What is true for Jehanabad holds in large measure for Jharkhand, central Madhya Pradesh, Chhattisgarh, Orissa, parts of central and southern UP, northern Karnataka, swathes of Assam and the north-east, the tribal districts of Gujarat, and large tracts of western Rajasthan. There is simply no administrative system worth the name to ensure that the funds allocated for the worse off districts actually flow in substantive measure to the district headquarters, or that the little which gets there is in fact used for rural employment generation.

 

According to the government and its many honorary advisers, this is where the Indian NGOs will jump into action.
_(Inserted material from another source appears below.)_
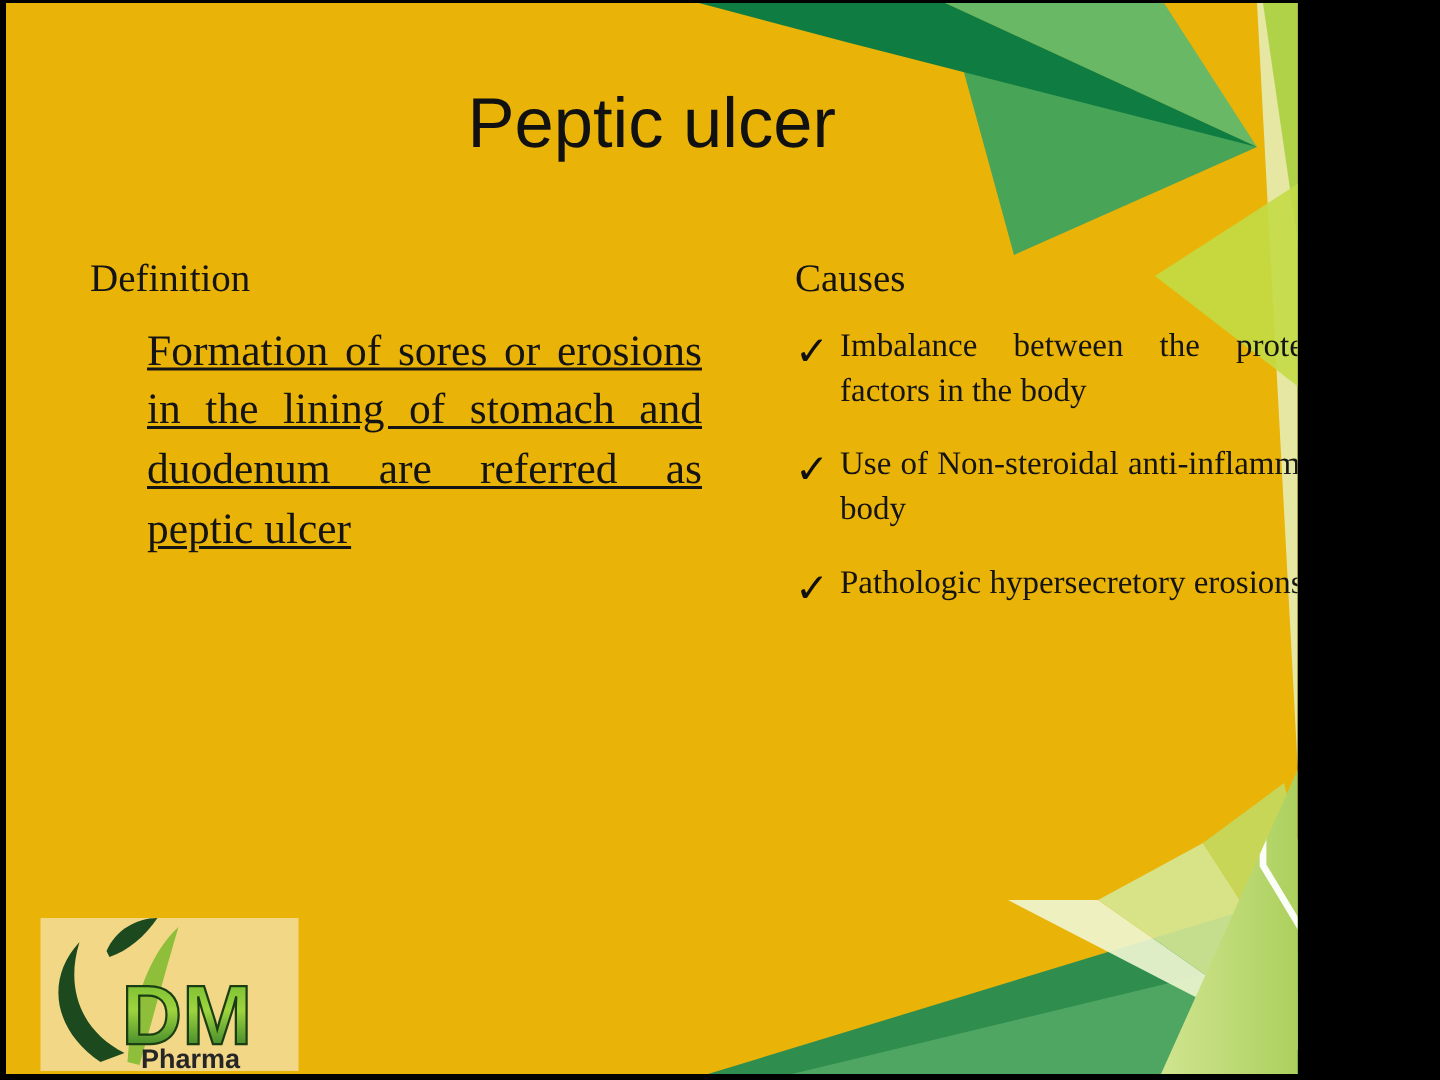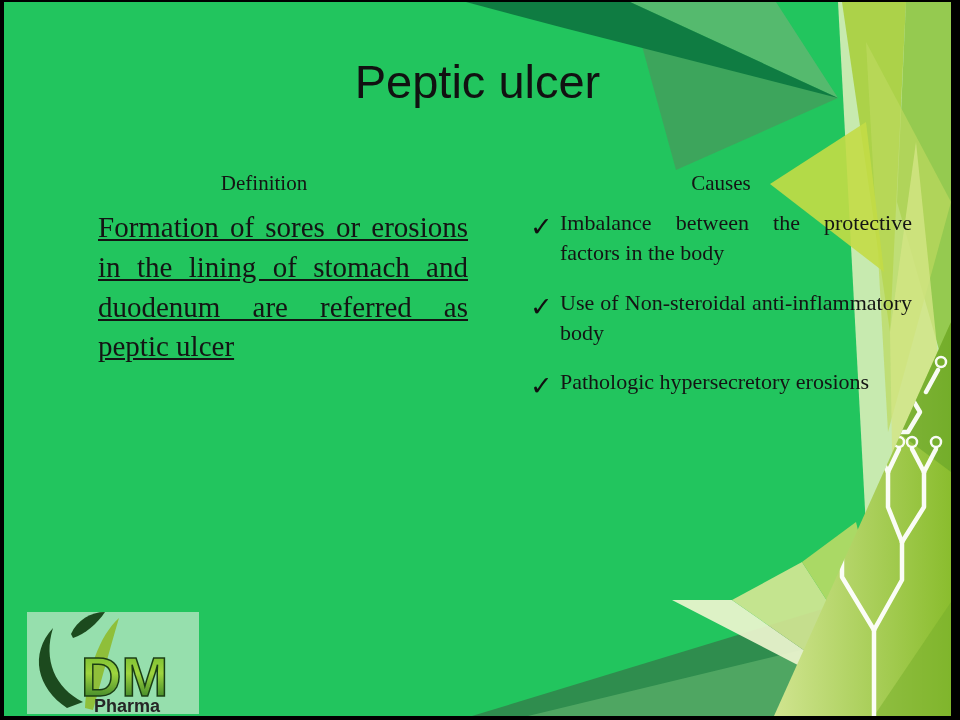"Peptic ulcer" .slide { background: #22c55e -> #eab308; width: 947px -> 861px }
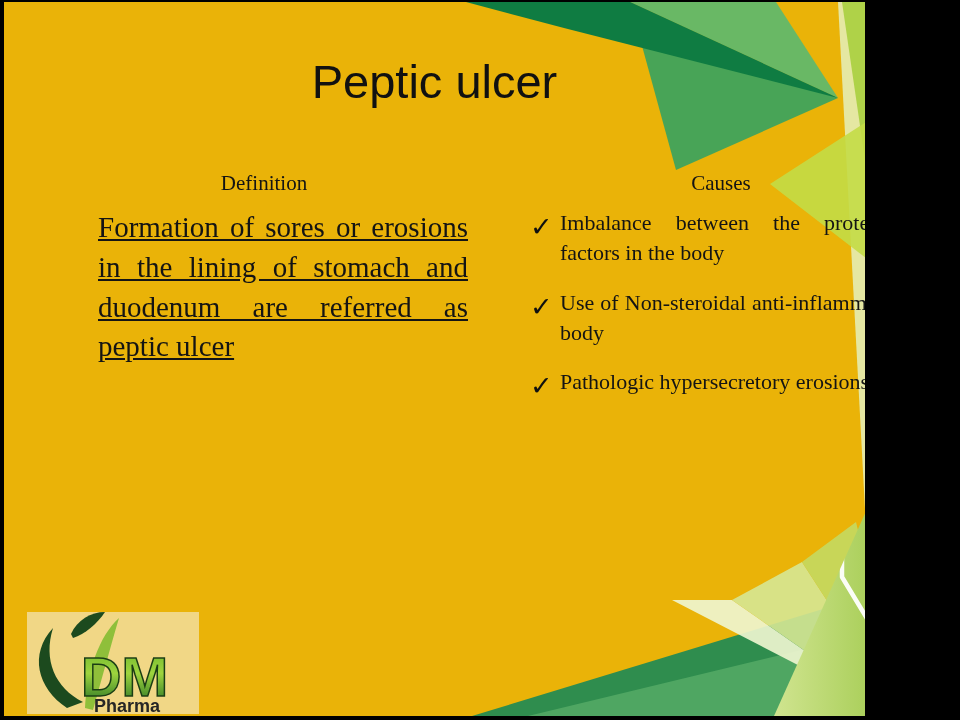"Definition" .heading { font-size: 21px -> 26px; text-align: center -> none }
This phalanx of dedicated activists will fan the length and breadth of the country to monitor the actual implementation of the programme and be its conscience keepers and whistle blowers. So, we will see tens of thousands of dedicated NGOs supervising every project and every paisa of Rs.40,000 crore spent each year on the scheme, and blowing the whistle on every corrupt politician who comes in the way. And,  fearing exposure and retribution, the tribe of crooked netas and babus will be ensure that the money is well spent. A great vision. How I wish it were true!

 

I won’t be at all surprised if every MP votes for this scheme. It is, after all, legally sanctified loot. Rarely in the history of a nation can one get an assured kitty of Rs.40,000 to play around with, year after year. It is a great deal for everyone. It makes the government look socially concerned; it gives the politicians a handy bag of money; and it gives the NGOs their place in the sun. For all these wonderful things, it is a small matter that the exchequer may go bust. And that it will do precious little for the hapless households of Jehanabad.

 

That’s why, as Ms. Casanegra would say, “Policy is nothing without administration”. And why the rural employment guarantee scheme will be nothing but legislatively sanctified loot.